Debunking Myths About REITs | Real Estate Investment Trust (2024)

Before the pandemic caused by the novel coronavirus, REITs (Real Estate Investment Trusts) were the best-performing long-term asset class*.

However, in the shadow of the recent crisis investors can think about the short and medium term effects on their investments in this sector, through the fundOTP Real Estate & Construction.

Debunking Myths About REITs | Real Estate Investment Trust (1)

*Evolution of asset classes 1985-2018

I would like to write to you today about the strategy applied in the case of this fund. But to get there we first need to explain what a REIT is.

REITs are specialized companies that own or finance real estate in a very wide range of sectors. These companies must meet a number of conditions to qualify as REITs (have a minimum of 100 shareholders, distribute a minimum of 90% of profits as dividends) and are generally listed on major stock exchanges, offering a number of benefits to investors their.

These REITs first appeared in the US and are currently owned by more than 87 million Americans, either through mutual funds or through their 401K, their private retirement plan.
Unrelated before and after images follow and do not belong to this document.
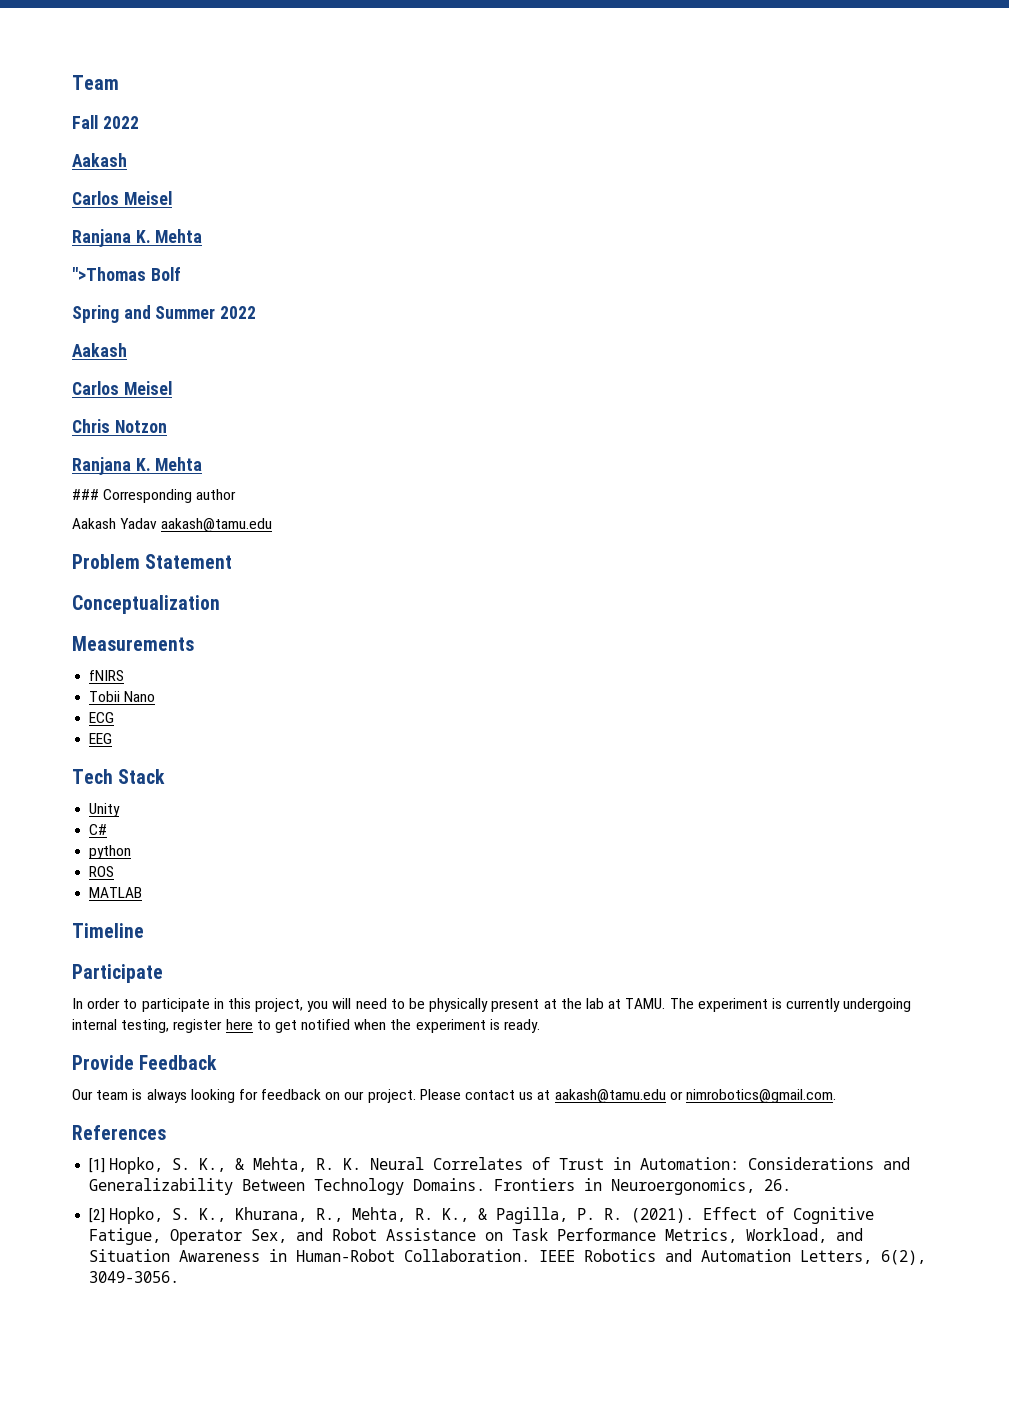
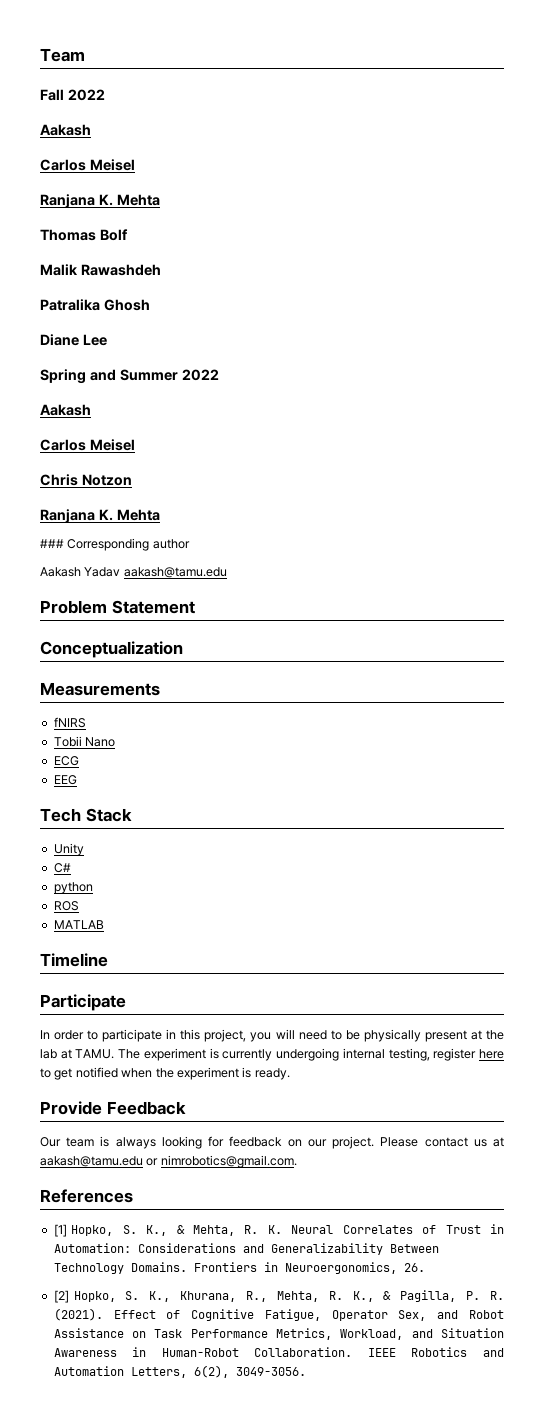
- ">Thomas Bolf
+ Thomas Bolf
+ Malik Rawashdeh
+ Patralika Ghosh
+ Diane Lee

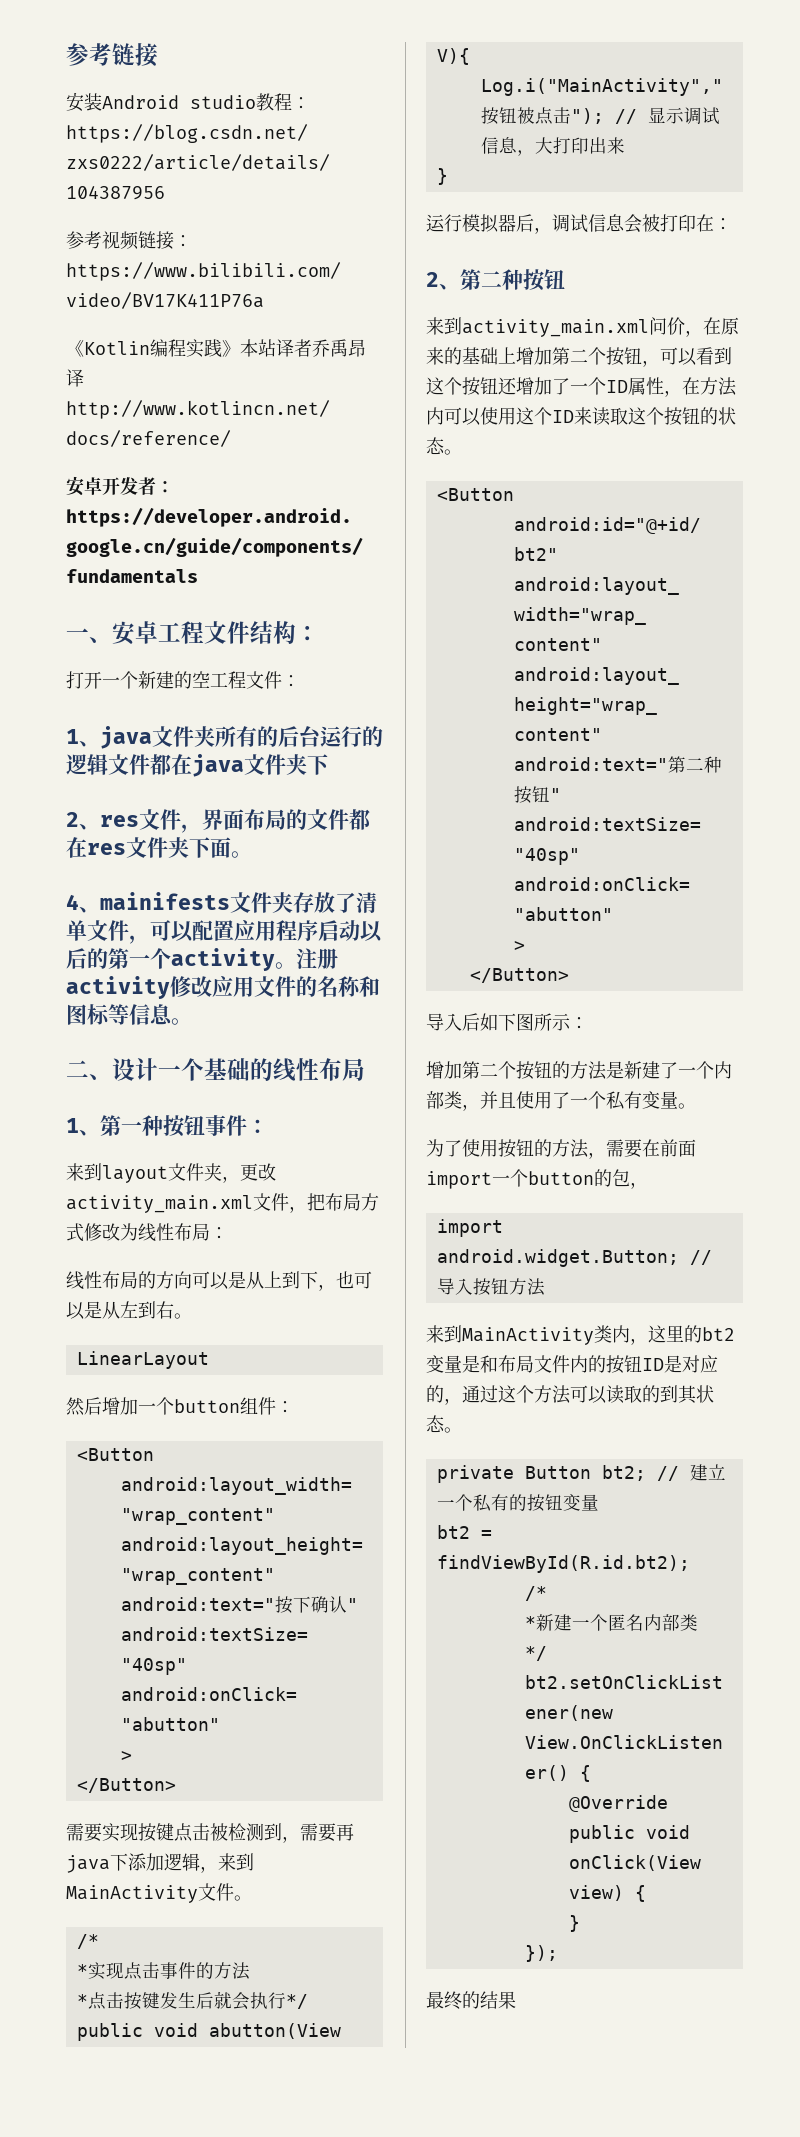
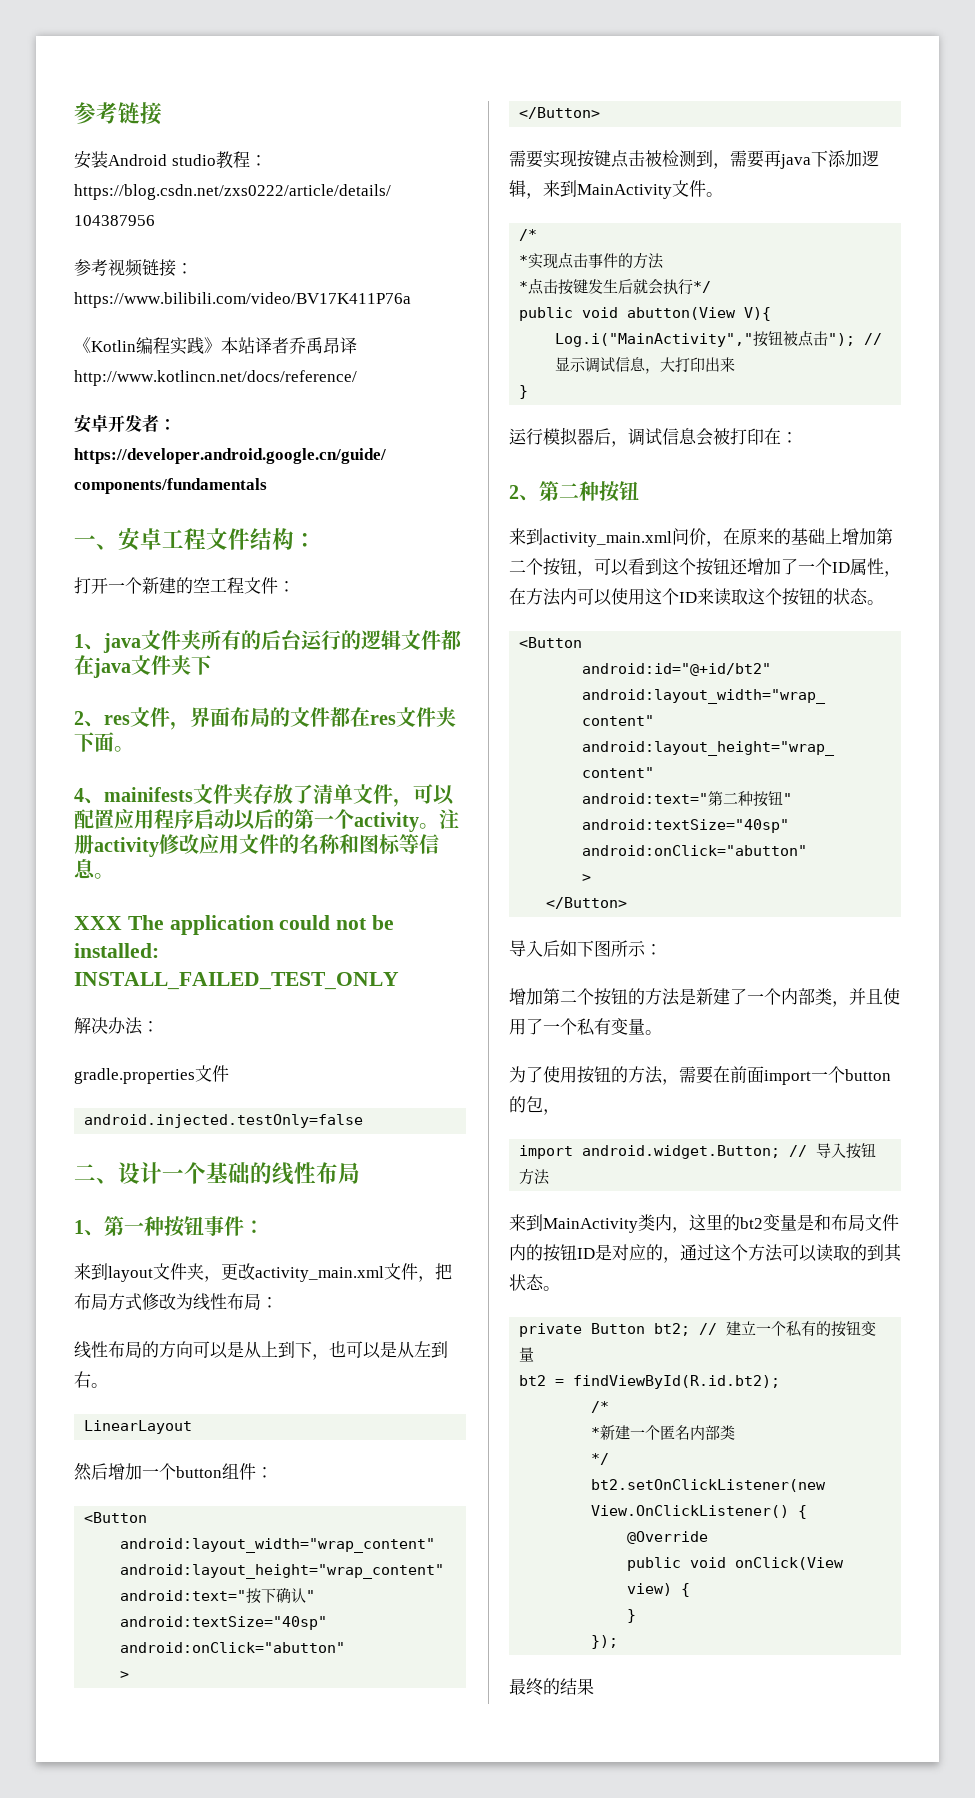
+ XXX The application could not be installed: INSTALL_FAILED_TEST_ONLY
+ 解决办法：
+ gradle.properties文件
+ android.injected.testOnly=false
According to NAREIT (National Association of Real Estate Investment Trusts), REITs are divided into the following sectors:

  • Offices (office spaces, from skyscrapers to suburban areas)
  • Industrial (industrial premises such as warehouses and distribution centers)
  • Retail (retail spaces, malls, outlets, shopping centers)
  • Hospitality (hotels and other premises that are rented out to travelers)
  • Residential (various residential premises that are rented out to tenants)
  • Timber (specializing in the management, production and sale of timber)
  • Health (hospitals and clinics and collects rent from tenants. Includes nursing homes)
  • Storage (rents storage space and collects rent)
  • Infrastructure (infrastructure real estate and collects rent from tenants occupying those spaces)
  • Data-centers (spaces and equipment that allow customers to securely store their data. Includes servers, uninterruptible power supplies, monitored temperature and physical security.)
  • Diversified (own and manage a mix of properties and collect rents. For example, they also own industrial and residential premises)
  • Specialized (own a unique mix of properties and collect rents. For example, cinemas, casinos, arable land, outdoor advertising spaces)

As you can see above, not all REITs are the same. While some are more affected by COVID-19, others have crossed this period without problems (data-centers-industrial and infrastructure, for example).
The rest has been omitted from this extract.